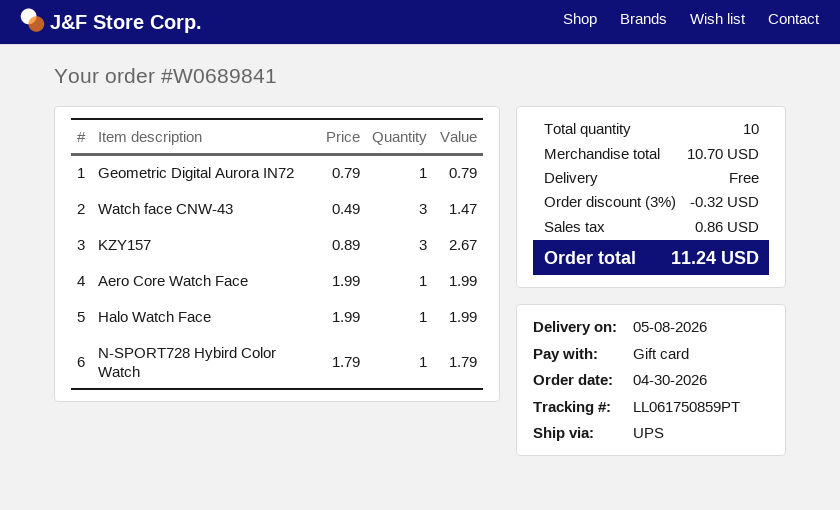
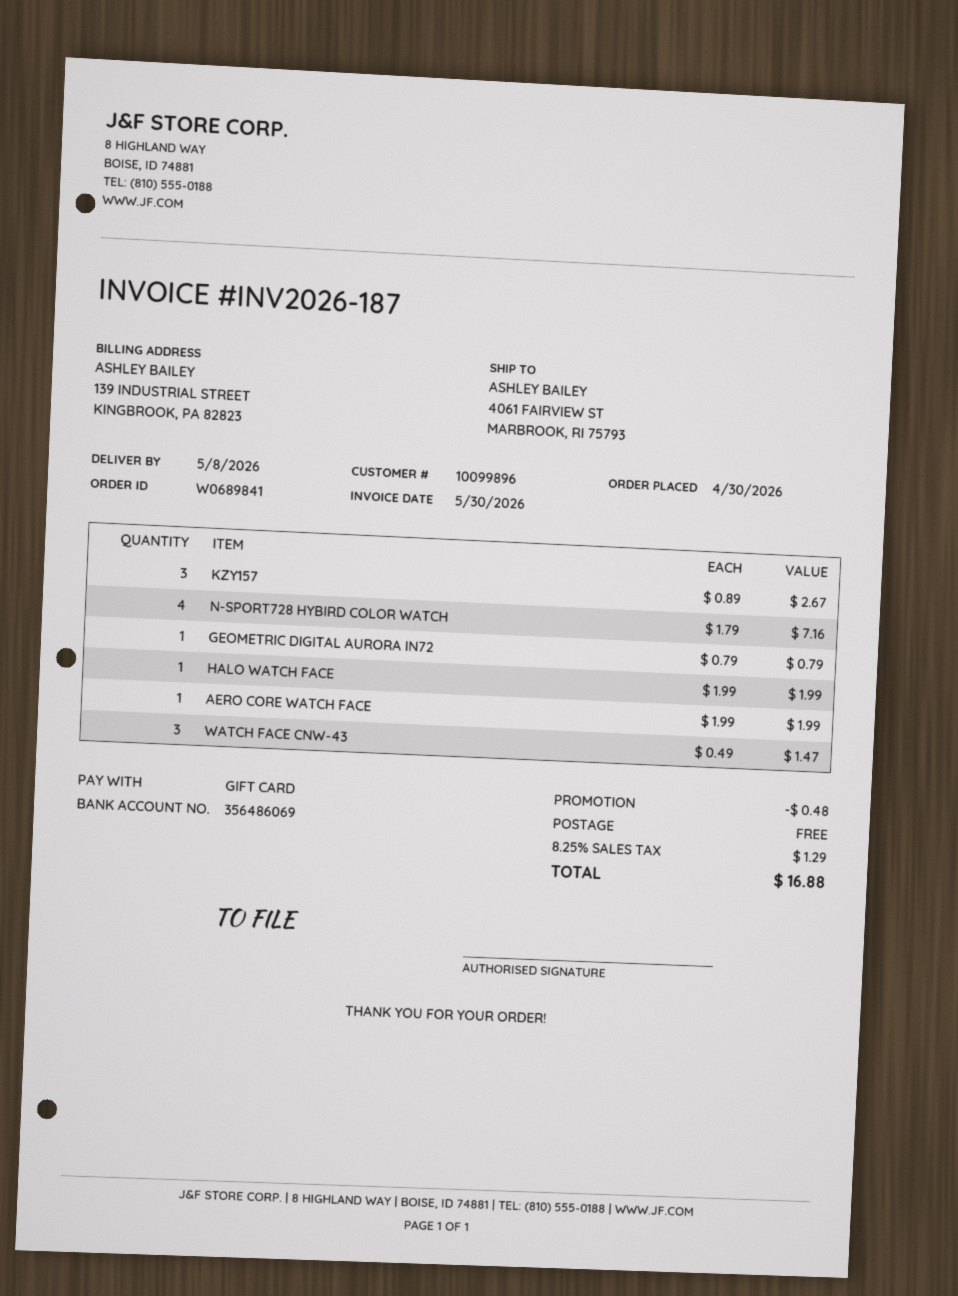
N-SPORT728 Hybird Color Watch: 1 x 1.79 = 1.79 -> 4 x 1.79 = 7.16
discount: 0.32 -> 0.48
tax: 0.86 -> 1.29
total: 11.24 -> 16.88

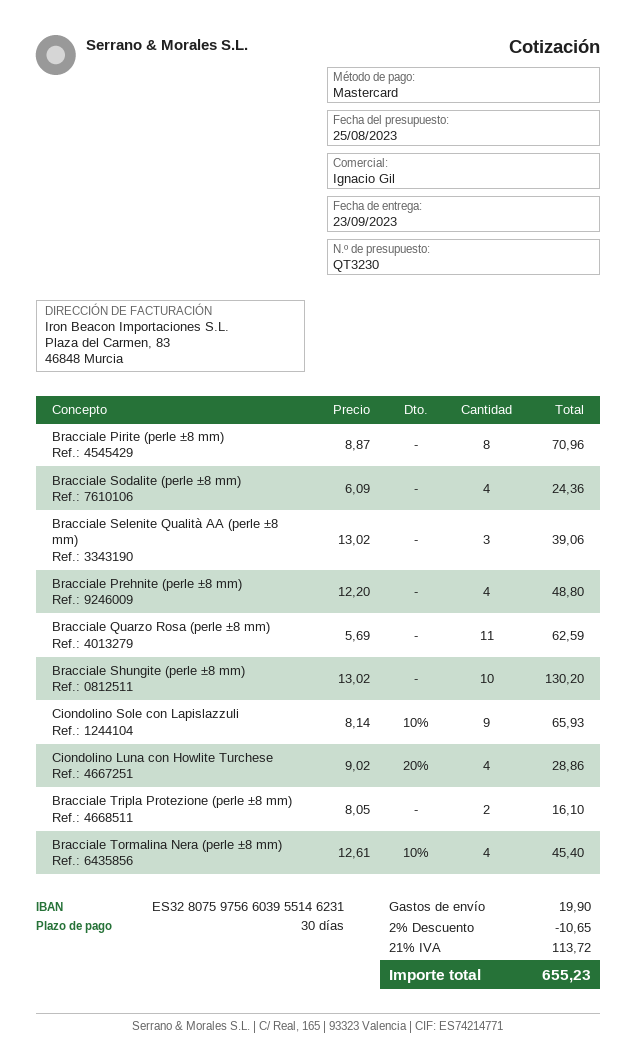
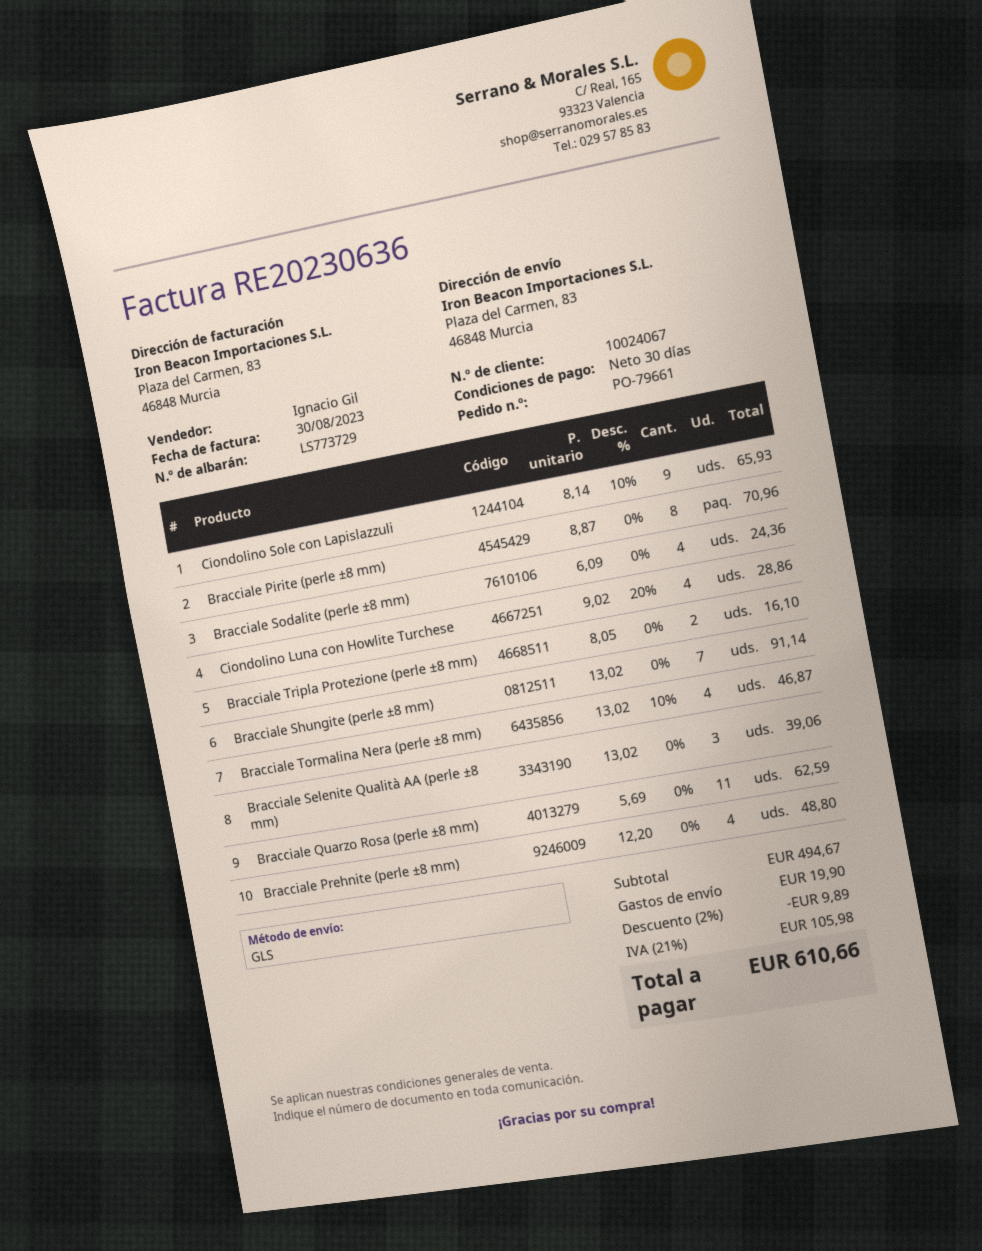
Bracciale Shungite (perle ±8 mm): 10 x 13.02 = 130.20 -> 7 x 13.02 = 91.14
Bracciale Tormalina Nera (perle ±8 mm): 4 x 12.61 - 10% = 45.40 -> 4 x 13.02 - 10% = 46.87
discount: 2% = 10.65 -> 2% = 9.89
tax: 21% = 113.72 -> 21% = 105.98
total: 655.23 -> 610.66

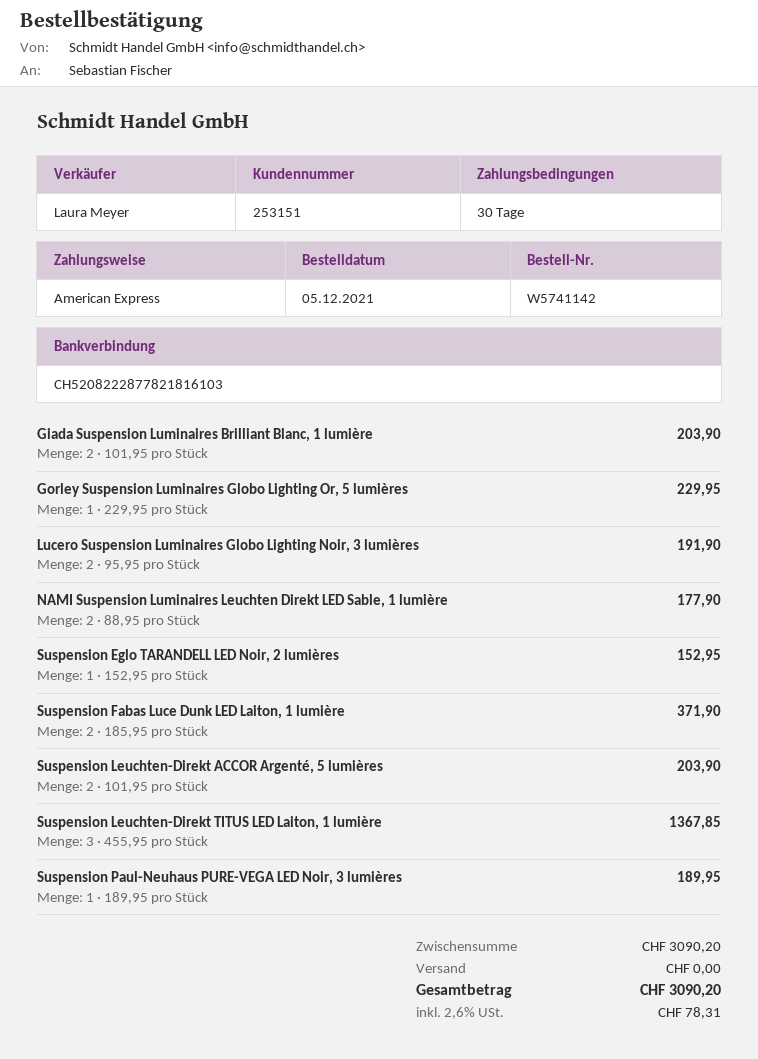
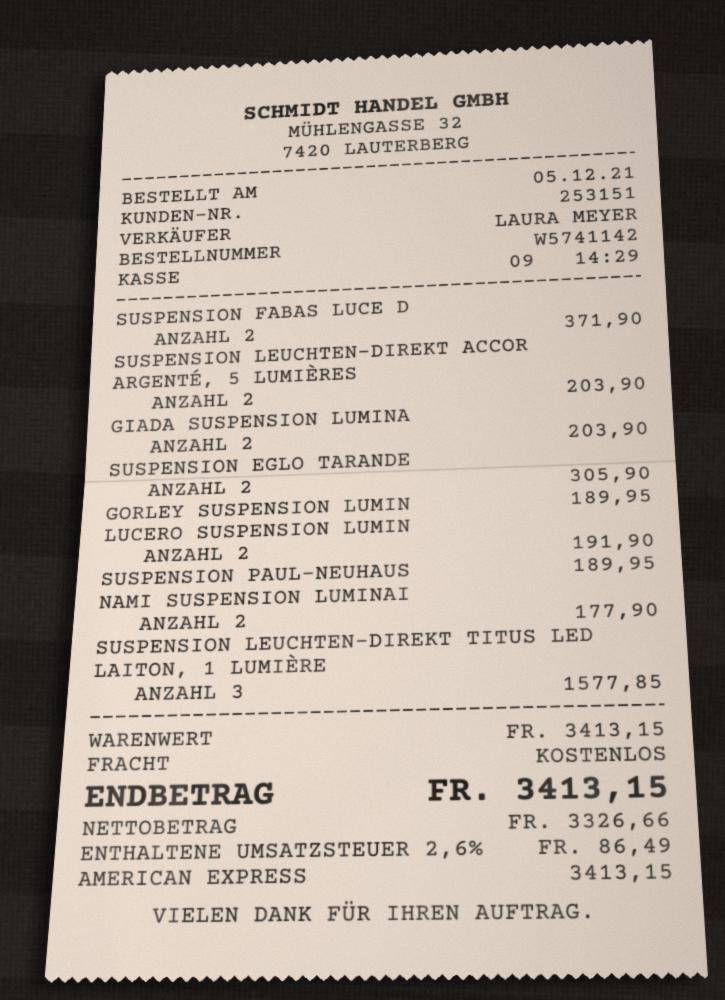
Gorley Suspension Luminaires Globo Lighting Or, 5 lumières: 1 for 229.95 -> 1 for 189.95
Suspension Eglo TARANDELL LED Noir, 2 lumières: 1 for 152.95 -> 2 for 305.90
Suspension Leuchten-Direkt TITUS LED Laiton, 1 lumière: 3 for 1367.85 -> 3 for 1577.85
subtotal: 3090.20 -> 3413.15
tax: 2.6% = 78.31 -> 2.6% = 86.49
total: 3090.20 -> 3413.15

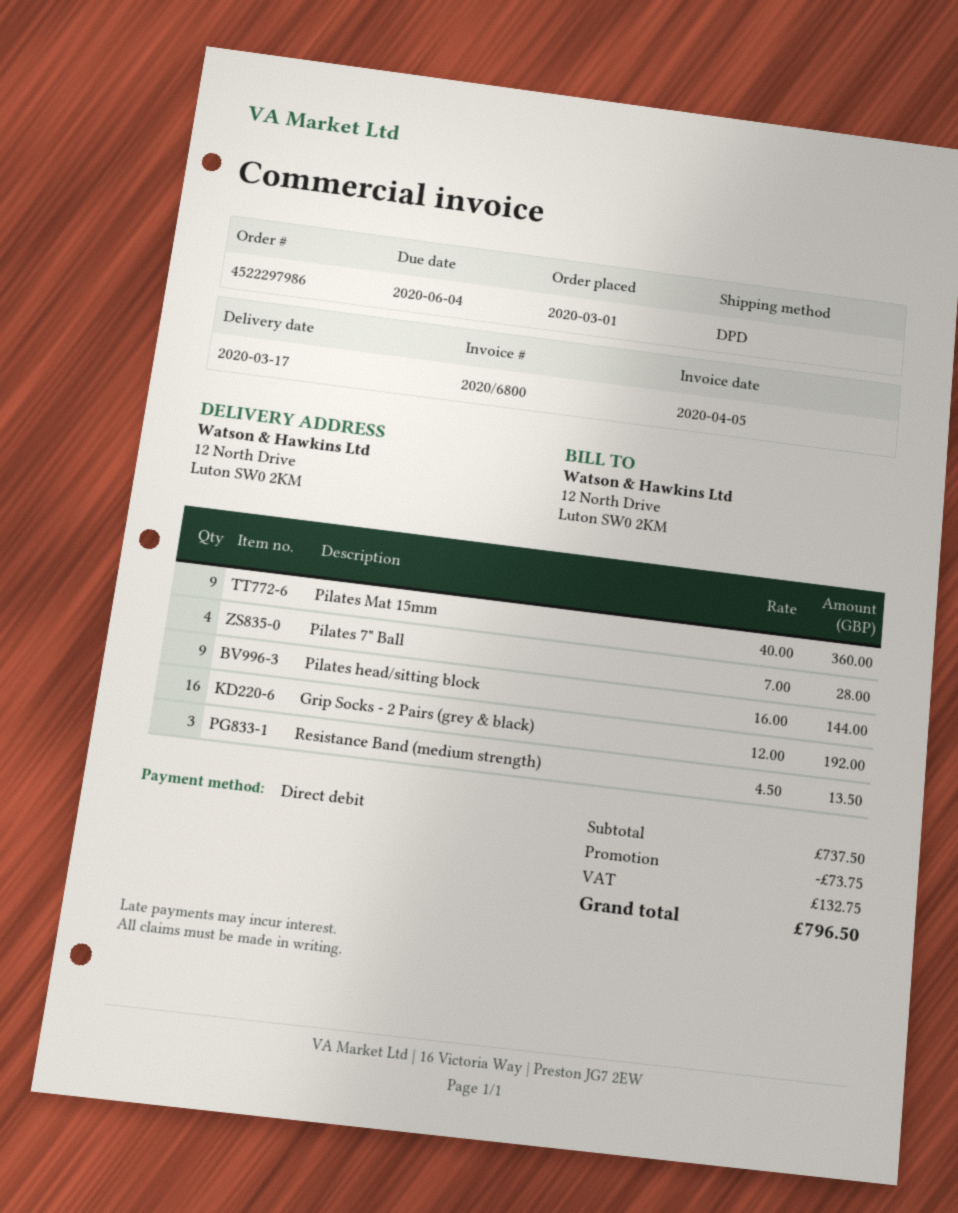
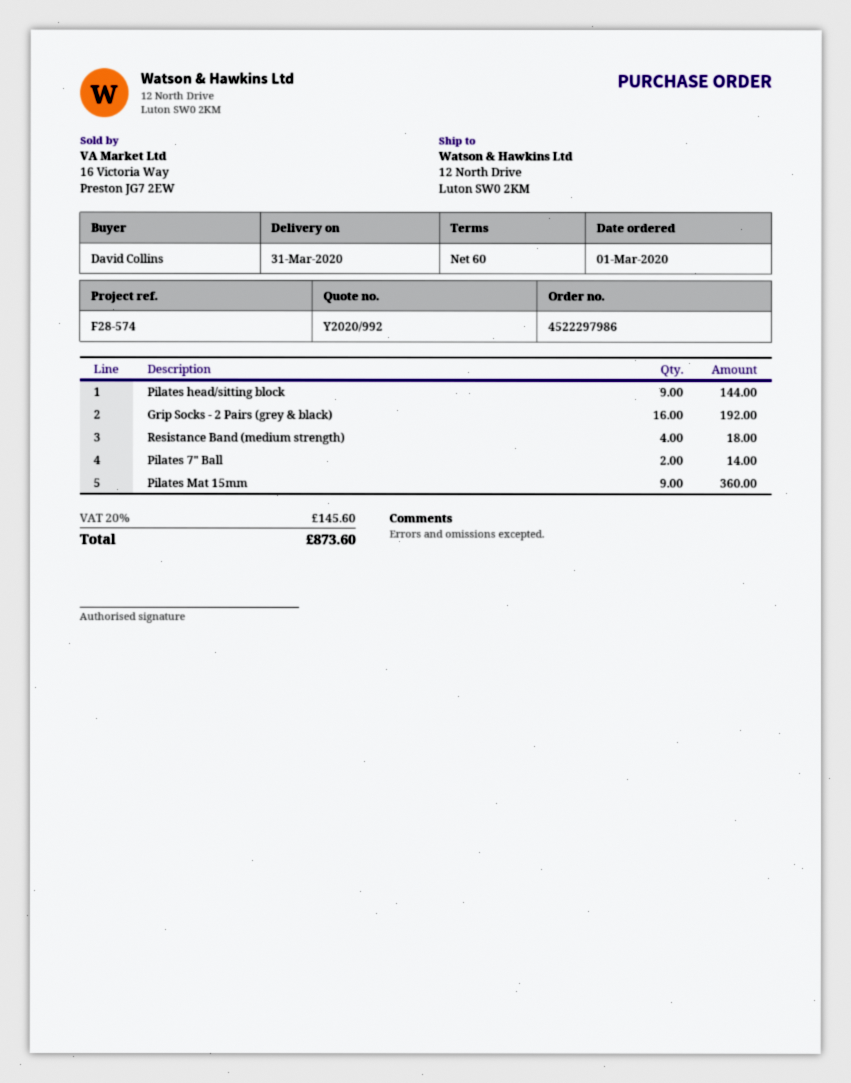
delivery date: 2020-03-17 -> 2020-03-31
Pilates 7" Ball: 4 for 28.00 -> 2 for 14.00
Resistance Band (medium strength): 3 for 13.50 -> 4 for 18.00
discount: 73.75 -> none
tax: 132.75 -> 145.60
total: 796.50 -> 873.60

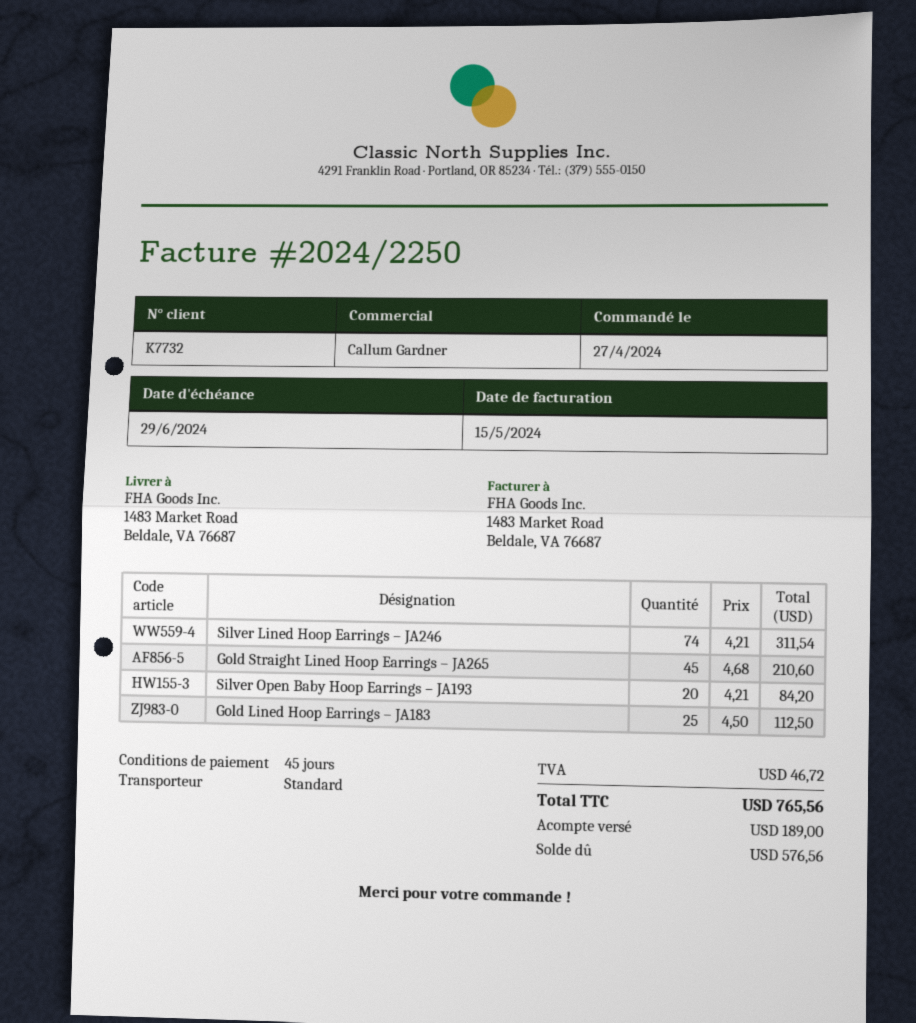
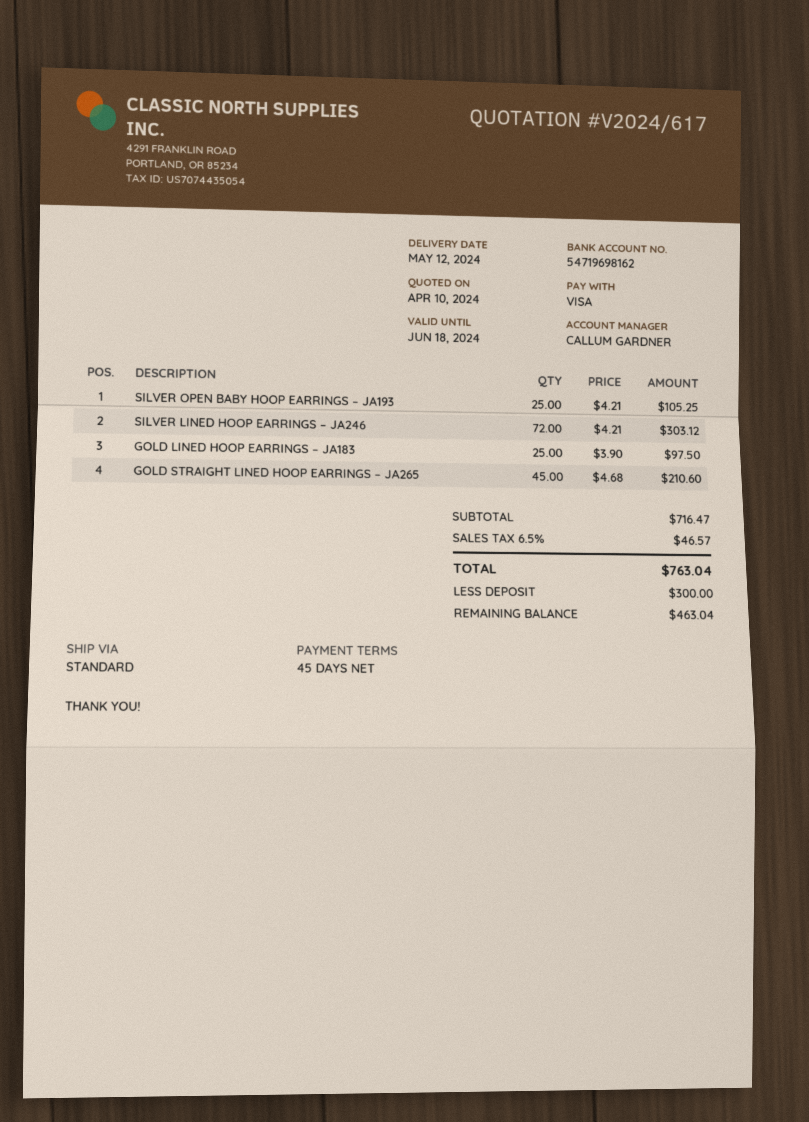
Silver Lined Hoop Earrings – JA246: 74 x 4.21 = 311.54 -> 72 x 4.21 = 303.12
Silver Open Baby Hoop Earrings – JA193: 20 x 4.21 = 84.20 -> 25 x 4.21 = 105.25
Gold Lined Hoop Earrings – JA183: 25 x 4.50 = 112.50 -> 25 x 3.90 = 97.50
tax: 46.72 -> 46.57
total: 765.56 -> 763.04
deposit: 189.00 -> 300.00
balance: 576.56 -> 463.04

☆ ☆ ☆ ☆ ☆ ☆ ☆

Repeat the entries exactly, pictures left out.

** Task output **
N-SPORT728 Hybird Color Watch: 1 x 1.79 = 1.79 -> 4 x 1.79 = 7.16
discount: 0.32 -> 0.48
tax: 0.86 -> 1.29
total: 11.24 -> 16.88

Bracciale Shungite (perle ±8 mm): 10 x 13.02 = 130.20 -> 7 x 13.02 = 91.14
Bracciale Tormalina Nera (perle ±8 mm): 4 x 12.61 - 10% = 45.40 -> 4 x 13.02 - 10% = 46.87
discount: 2% = 10.65 -> 2% = 9.89
tax: 21% = 113.72 -> 21% = 105.98
total: 655.23 -> 610.66

Gorley Suspension Luminaires Globo Lighting Or, 5 lumières: 1 for 229.95 -> 1 for 189.95
Suspension Eglo TARANDELL LED Noir, 2 lumières: 1 for 152.95 -> 2 for 305.90
Suspension Leuchten-Direkt TITUS LED Laiton, 1 lumière: 3 for 1367.85 -> 3 for 1577.85
subtotal: 3090.20 -> 3413.15
tax: 2.6% = 78.31 -> 2.6% = 86.49
total: 3090.20 -> 3413.15

delivery date: 2020-03-17 -> 2020-03-31
Pilates 7" Ball: 4 for 28.00 -> 2 for 14.00
Resistance Band (medium strength): 3 for 13.50 -> 4 for 18.00
discount: 73.75 -> none
tax: 132.75 -> 145.60
total: 796.50 -> 873.60

Silver Lined Hoop Earrings – JA246: 74 x 4.21 = 311.54 -> 72 x 4.21 = 303.12
Silver Open Baby Hoop Earrings – JA193: 20 x 4.21 = 84.20 -> 25 x 4.21 = 105.25
Gold Lined Hoop Earrings – JA183: 25 x 4.50 = 112.50 -> 25 x 3.90 = 97.50
tax: 46.72 -> 46.57
total: 765.56 -> 763.04
deposit: 189.00 -> 300.00
balance: 576.56 -> 463.04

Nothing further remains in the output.